- DIRECTIONS FOR THIS TASK:
The records below are to be restated word for word, with every picture left out.

Start of PROVIDED INFORMATION

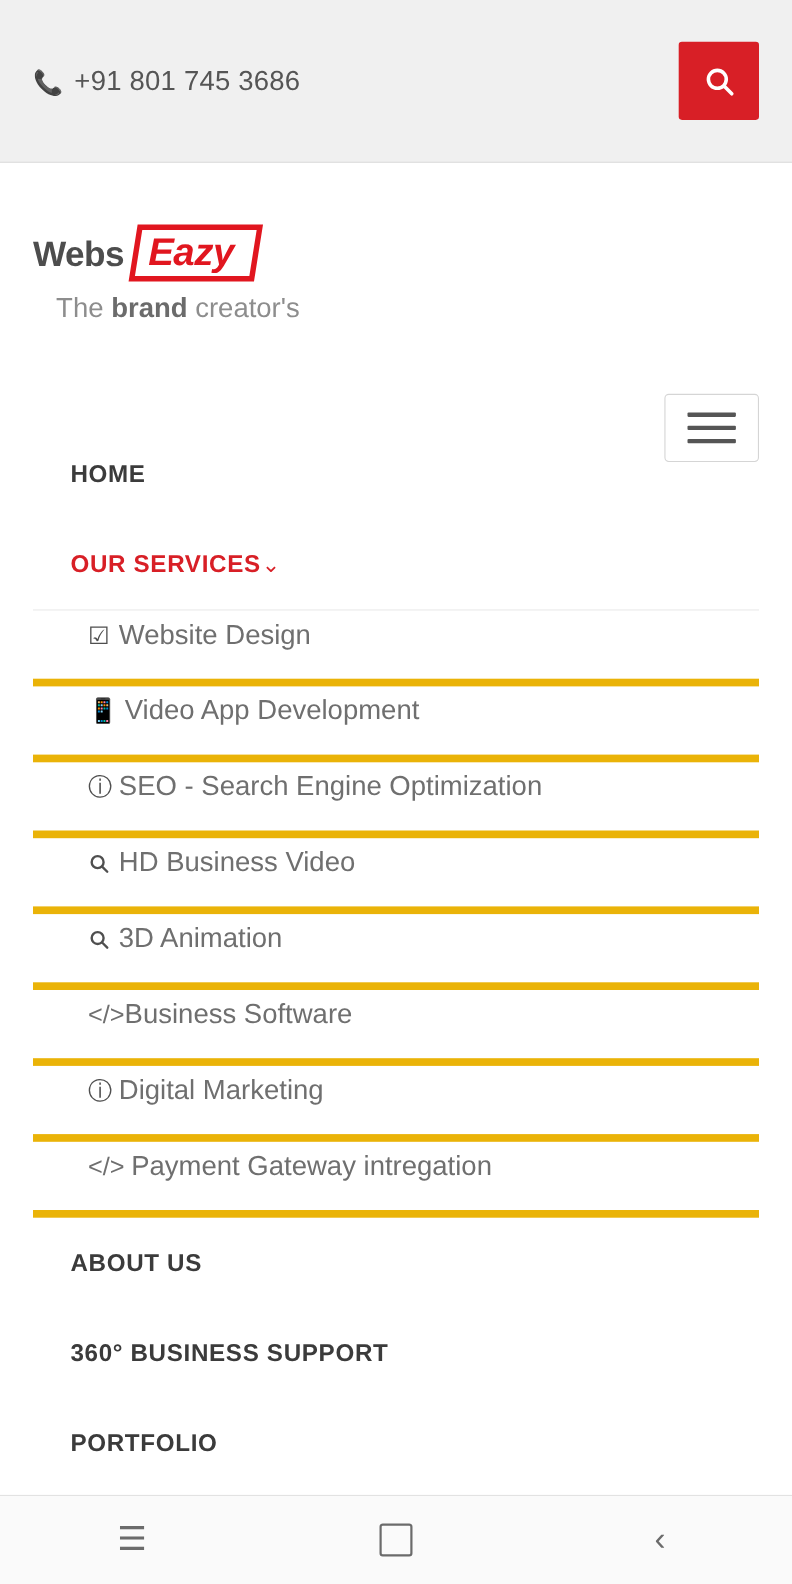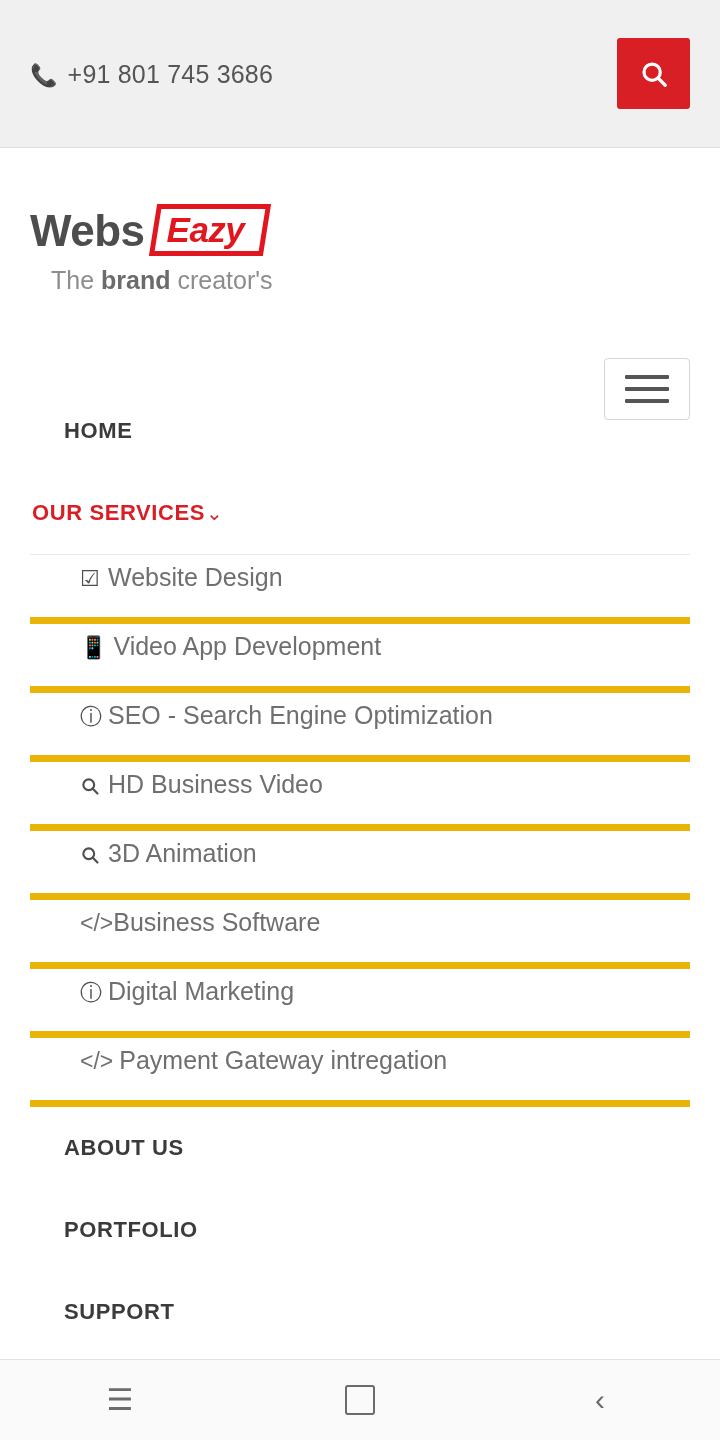--- a/index.html
+++ b/index.html
@@ -68,21 +68,21 @@
     left: 30px;
     top: 52px;
     width: 270px;
   }
   .logo-line1 {
     display: flex;
     align-items: center;
     height: 62px;
   }
   .logo-webs {
-    font-size: 44px;
+    font-size: 32px;
     font-weight: bold;
     color: #4d4d4d;
     letter-spacing: -0.5px;
   }
   .logo-eazy-wrap {
     margin-left: 8px;
     position: relative;
     width: 120px;
     height: 58px;
   }
@@ -151,21 +151,20 @@
     font-weight: bold;
     color: #3b3b3b;
     letter-spacing: 0.6px;
     padding: 0 0 0 64px;
     height: 82px;
     line-height: 82px;
     cursor: pointer;
   }
   .nav-top.active {
     color: #d81f26;
-    padding-left: 32px;
   }
   .nav-top .caret {
     font-weight: normal;
     font-size: 20px;
     margin-left: 1px;
   }
   .submenu {
     margin: 0 30px 0 30px;
     border-top: 1px solid #eaeaea;
   }
@@ -308,20 +307,21 @@
       <span class="sic">ⓘ</span><span class="slabel">Digital Marketing</span>
     </div>
 
     <div class="submenu-item code">
       <span class="sic">&lt;/&gt;</span><span class="slabel">Payment Gateway intregation</span>
     </div>
 
   </div>
 
   <div class="nav-top">ABOUT US</div>
+  <div class="nav-top">360° BUSINESS SUPPORT</div>
   <div class="nav-top">PORTFOLIO</div>
   <div class="nav-top">SUPPORT</div>
 </div>
 
 <div class="sysnav">
   <div class="btn">☰</div>
   <div class="btn">
       <div class="sq"></div>
     </div>
   <div class="btn">‹</div>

End of PROVIDED INFORMATION

- RESULT OF THE TASK:
--- a/index.html
+++ b/index.html
@@ -68,21 +68,21 @@
     left: 30px;
     top: 52px;
     width: 270px;
   }
   .logo-line1 {
     display: flex;
     align-items: center;
     height: 62px;
   }
   .logo-webs {
-    font-size: 44px;
+    font-size: 32px;
     font-weight: bold;
     color: #4d4d4d;
     letter-spacing: -0.5px;
   }
   .logo-eazy-wrap {
     margin-left: 8px;
     position: relative;
     width: 120px;
     height: 58px;
   }
@@ -151,21 +151,20 @@
     font-weight: bold;
     color: #3b3b3b;
     letter-spacing: 0.6px;
     padding: 0 0 0 64px;
     height: 82px;
     line-height: 82px;
     cursor: pointer;
   }
   .nav-top.active {
     color: #d81f26;
-    padding-left: 32px;
   }
   .nav-top .caret {
     font-weight: normal;
     font-size: 20px;
     margin-left: 1px;
   }
   .submenu {
     margin: 0 30px 0 30px;
     border-top: 1px solid #eaeaea;
   }
@@ -308,20 +307,21 @@
       <span class="sic">ⓘ</span><span class="slabel">Digital Marketing</span>
     </div>
 
     <div class="submenu-item code">
       <span class="sic">&lt;/&gt;</span><span class="slabel">Payment Gateway intregation</span>
     </div>
 
   </div>
 
   <div class="nav-top">ABOUT US</div>
+  <div class="nav-top">360° BUSINESS SUPPORT</div>
   <div class="nav-top">PORTFOLIO</div>
   <div class="nav-top">SUPPORT</div>
 </div>
 
 <div class="sysnav">
   <div class="btn">☰</div>
   <div class="btn">
       <div class="sq"></div>
     </div>
   <div class="btn">‹</div>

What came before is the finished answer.